Why Growers Are Leaving Land Unplanted
The ABARES report notes that many growers are expected to leave ploughed land fallow rather than plant, citing increases in fuel and fertiliser prices alongside unfavourable weather conditions. Domestic urea prices have risen by more than 80 per cent since the Middle East conflict began, while Australian grain and oilseed export prices have climbed around 20 per cent over the same period — a cost-price squeeze that makes planting economically unviable for many producers.
'The impact of Middle East conflict is significant for Australian agriculture because the sector is export-oriented and farming systems use imports of fuel, fertiliser, chemicals, and packaging as inputs,' the ABARES report stated.

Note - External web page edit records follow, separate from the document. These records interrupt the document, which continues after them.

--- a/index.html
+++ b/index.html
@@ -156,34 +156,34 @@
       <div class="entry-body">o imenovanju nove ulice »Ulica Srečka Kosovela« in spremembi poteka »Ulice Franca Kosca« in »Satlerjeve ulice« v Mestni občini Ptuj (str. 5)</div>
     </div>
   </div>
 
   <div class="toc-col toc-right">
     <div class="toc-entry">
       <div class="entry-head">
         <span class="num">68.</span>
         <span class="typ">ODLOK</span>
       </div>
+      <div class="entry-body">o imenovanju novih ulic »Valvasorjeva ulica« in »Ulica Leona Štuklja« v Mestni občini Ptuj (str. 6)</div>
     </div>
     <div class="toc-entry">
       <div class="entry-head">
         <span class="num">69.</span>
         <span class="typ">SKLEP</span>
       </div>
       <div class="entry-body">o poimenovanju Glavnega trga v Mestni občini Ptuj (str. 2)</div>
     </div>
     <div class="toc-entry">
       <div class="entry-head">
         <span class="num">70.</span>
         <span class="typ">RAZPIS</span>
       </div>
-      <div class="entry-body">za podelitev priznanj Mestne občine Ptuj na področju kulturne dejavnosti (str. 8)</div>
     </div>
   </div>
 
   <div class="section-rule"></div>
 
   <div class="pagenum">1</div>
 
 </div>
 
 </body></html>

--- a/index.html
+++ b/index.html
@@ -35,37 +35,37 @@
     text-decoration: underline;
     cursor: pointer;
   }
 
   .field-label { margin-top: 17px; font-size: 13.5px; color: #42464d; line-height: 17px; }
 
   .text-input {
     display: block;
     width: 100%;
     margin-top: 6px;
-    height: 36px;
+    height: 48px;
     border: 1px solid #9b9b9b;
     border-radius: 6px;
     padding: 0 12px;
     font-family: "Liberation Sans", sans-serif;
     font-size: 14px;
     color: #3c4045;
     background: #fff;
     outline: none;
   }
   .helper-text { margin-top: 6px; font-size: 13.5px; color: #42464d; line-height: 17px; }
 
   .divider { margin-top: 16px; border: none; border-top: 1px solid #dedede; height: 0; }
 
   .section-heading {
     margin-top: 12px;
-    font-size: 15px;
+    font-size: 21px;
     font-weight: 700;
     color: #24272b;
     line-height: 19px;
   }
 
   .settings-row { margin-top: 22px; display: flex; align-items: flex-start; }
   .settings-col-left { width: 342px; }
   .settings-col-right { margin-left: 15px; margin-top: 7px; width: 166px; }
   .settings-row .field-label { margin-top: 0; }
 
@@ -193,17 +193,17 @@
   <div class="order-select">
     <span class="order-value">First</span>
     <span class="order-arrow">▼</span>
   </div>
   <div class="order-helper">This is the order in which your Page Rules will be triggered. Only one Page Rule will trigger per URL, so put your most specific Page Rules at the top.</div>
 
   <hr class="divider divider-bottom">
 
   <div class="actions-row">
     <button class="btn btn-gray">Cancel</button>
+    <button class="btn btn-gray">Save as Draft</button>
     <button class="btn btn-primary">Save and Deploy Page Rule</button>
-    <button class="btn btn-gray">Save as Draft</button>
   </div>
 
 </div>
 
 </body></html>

Impact on Agricultural Output and Exports
The cumulative effect of the declining winter crop is expected to weigh heavily on Australia's broader farm economy. ABARES forecasts the total value of Australia's agricultural output will fall by 5 per cent to A$98.3 billion (approximately US$70.5 billion) in 2026-27. Agricultural export value is projected to drop by 9 per cent to A$74.8 billion (approximately US$53.6 billion).
Broader Context and What to Watch
Australia is among the world's top wheat exporters, and a contraction of this scale carries implications beyond its borders — particularly for import-dependent markets in Southeast Asia and the Middle East that rely on Australian grain. This comes amid already elevated global food commodity prices, with the FAO Food Price Index remaining above historical averages.
The combination of geopolitical disruption to input supply chains and adverse domestic weather creates a compounding risk that agricultural analysts warn could persist into the following season if the conflict remains unresolved. All eyes will be on the mid-season crop update from ABARES and any shift in the winter rainfall outlook for key growing regions.